Distributions, Movements, and Arboviral Dynamics of Invasive Aedes spp. Mosquitoes in US Gulf States




McKenzie, Benjamin

Type of Degree

Master's Thesis


Forestry and Wildlife Science


The Gulf Coast of the United States is a region at high risk for the introduction and establishment of several mosquito-borne pathogens of high concern, including Zika virus, dengue virus and chikungunya virus. The Gulf Coast region plays host to both invasive mosquito species known to transmit these viruses, Aedes aegypti and Aedes albopictus, however there are critical gaps in our understanding of these species’ ecologies in this region. Understanding the distributions and movements of these mosquito vector species is critical to understanding the dynamics of potential outbreaks associated viruses, and to applying effective public health and vector control strategies for disease prevention.

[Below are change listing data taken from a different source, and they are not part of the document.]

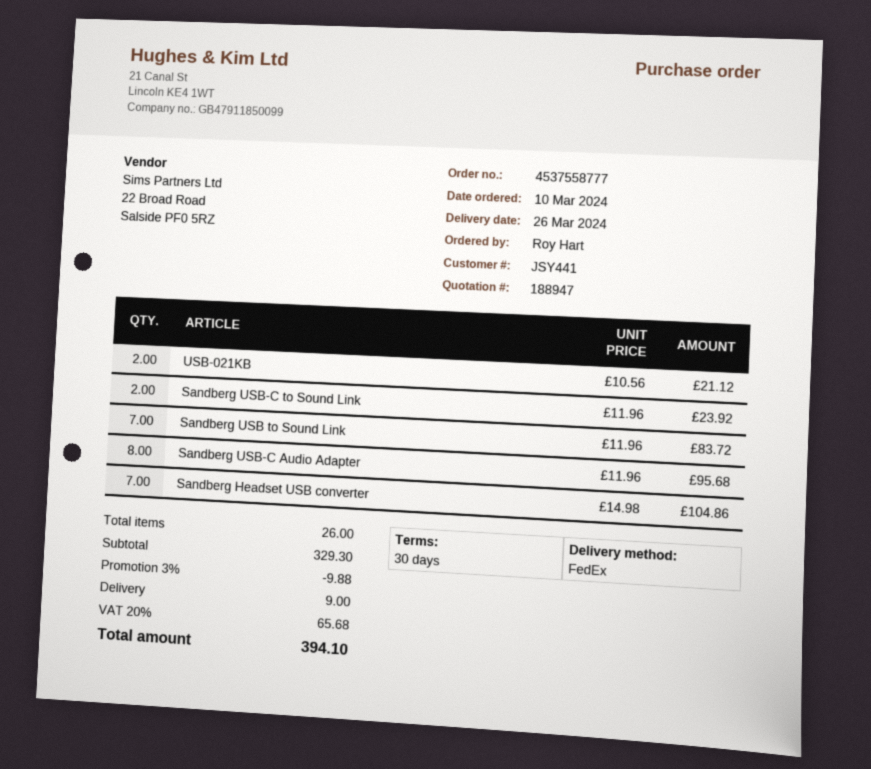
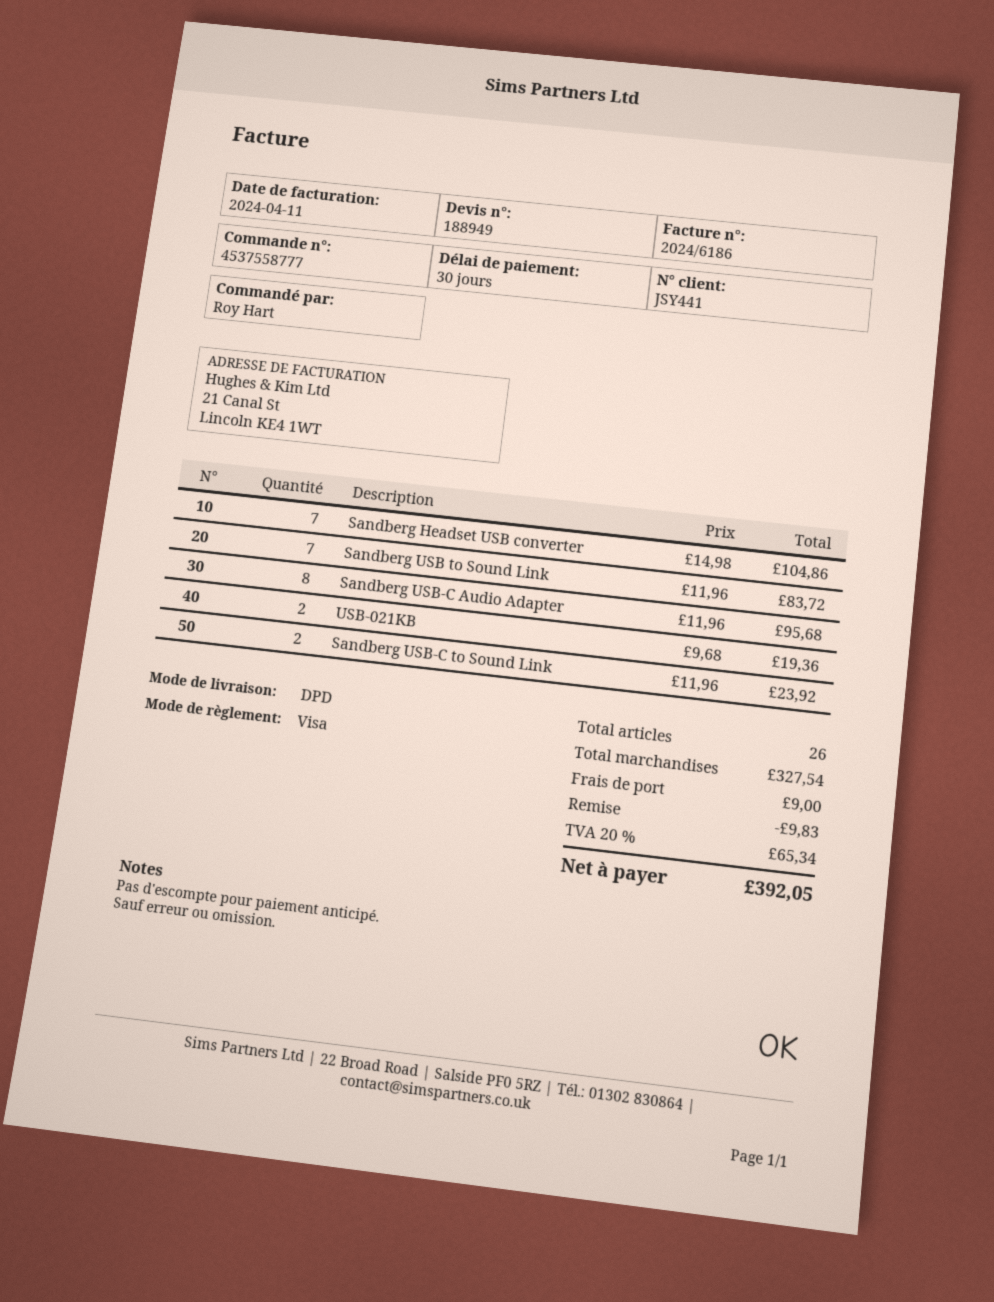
quote number: 188947 -> 188949
shipping method: FedEx -> DPD
USB-021KB: 2 x 10.56 = 21.12 -> 2 x 9.68 = 19.36
subtotal: 329.30 -> 327.54
discount: 9.88 -> 9.83
tax: 20% = 65.68 -> 20% = 65.34
total: 394.10 -> 392.05

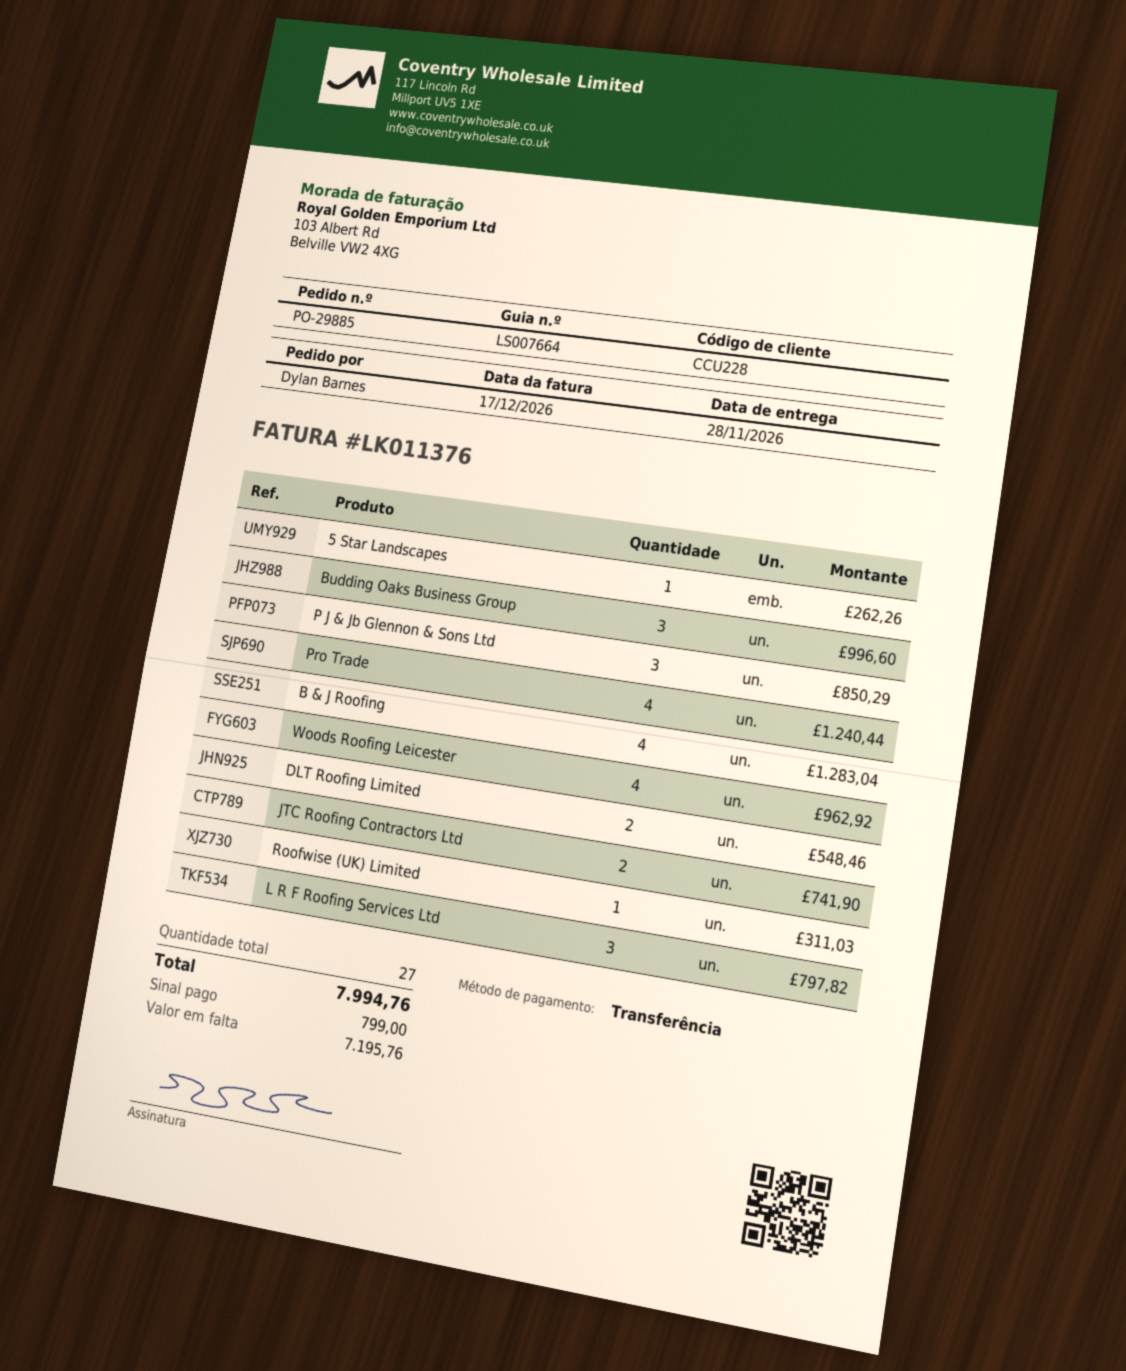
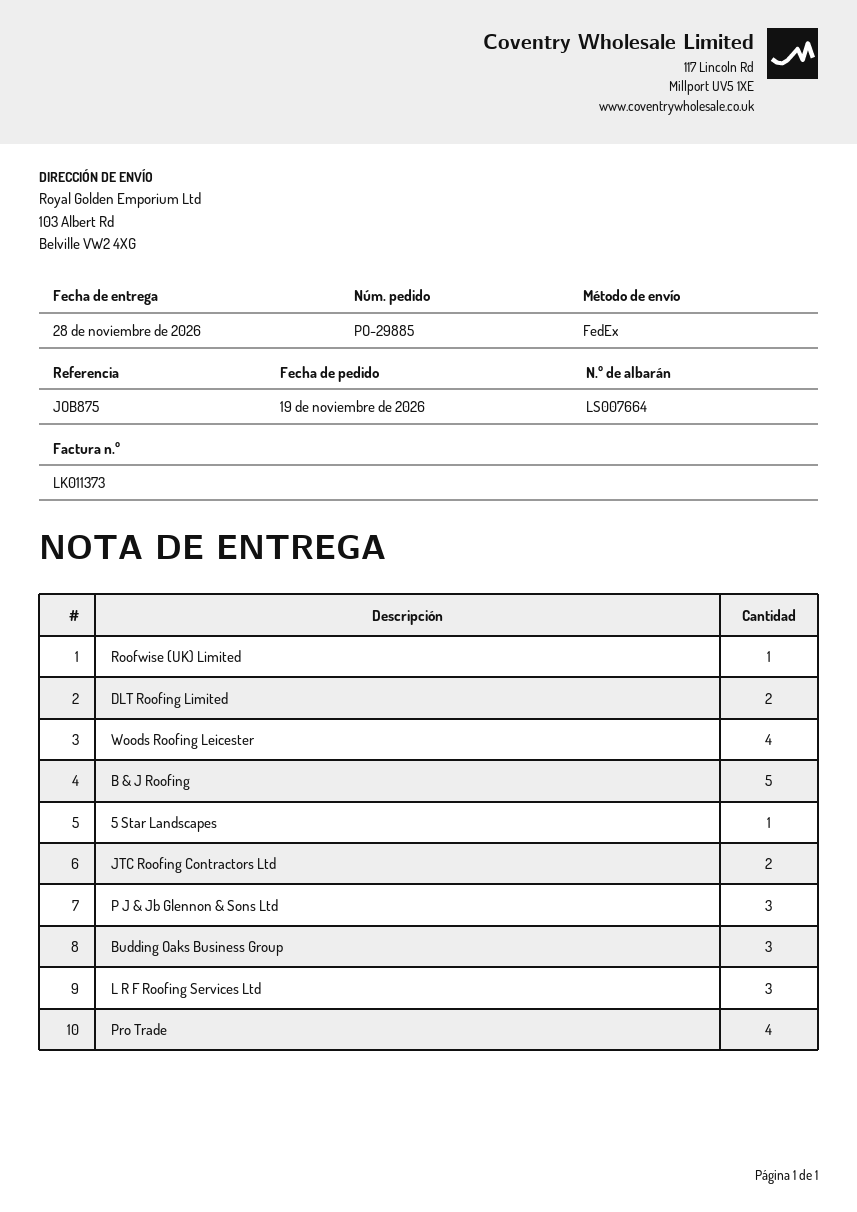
invoice number: LK011376 -> LK011373
B & J Roofing: 4 -> 5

Here we present data on the distributions of invasive Aedes species in the understudied US Gulf State of Alabama, which suggest broad distributions of Ae. albopictus throughout the state as well as a new invasion by Aedes japonicus japonicus. We also describe potential movement into and between US Gulf Ports by Ae. aegypti and Ae. albopictus through maritime trading routes and highlight the risk to ports such as Houston, TX, which have particularly high connectivity to outside ports where these species are abundant. Taken together, these works provide information on the risks posed by these mosquito vector species to public health in the US Gulf Coast and provide suggestions for future research and for targeted public health and vector control strategies in this region.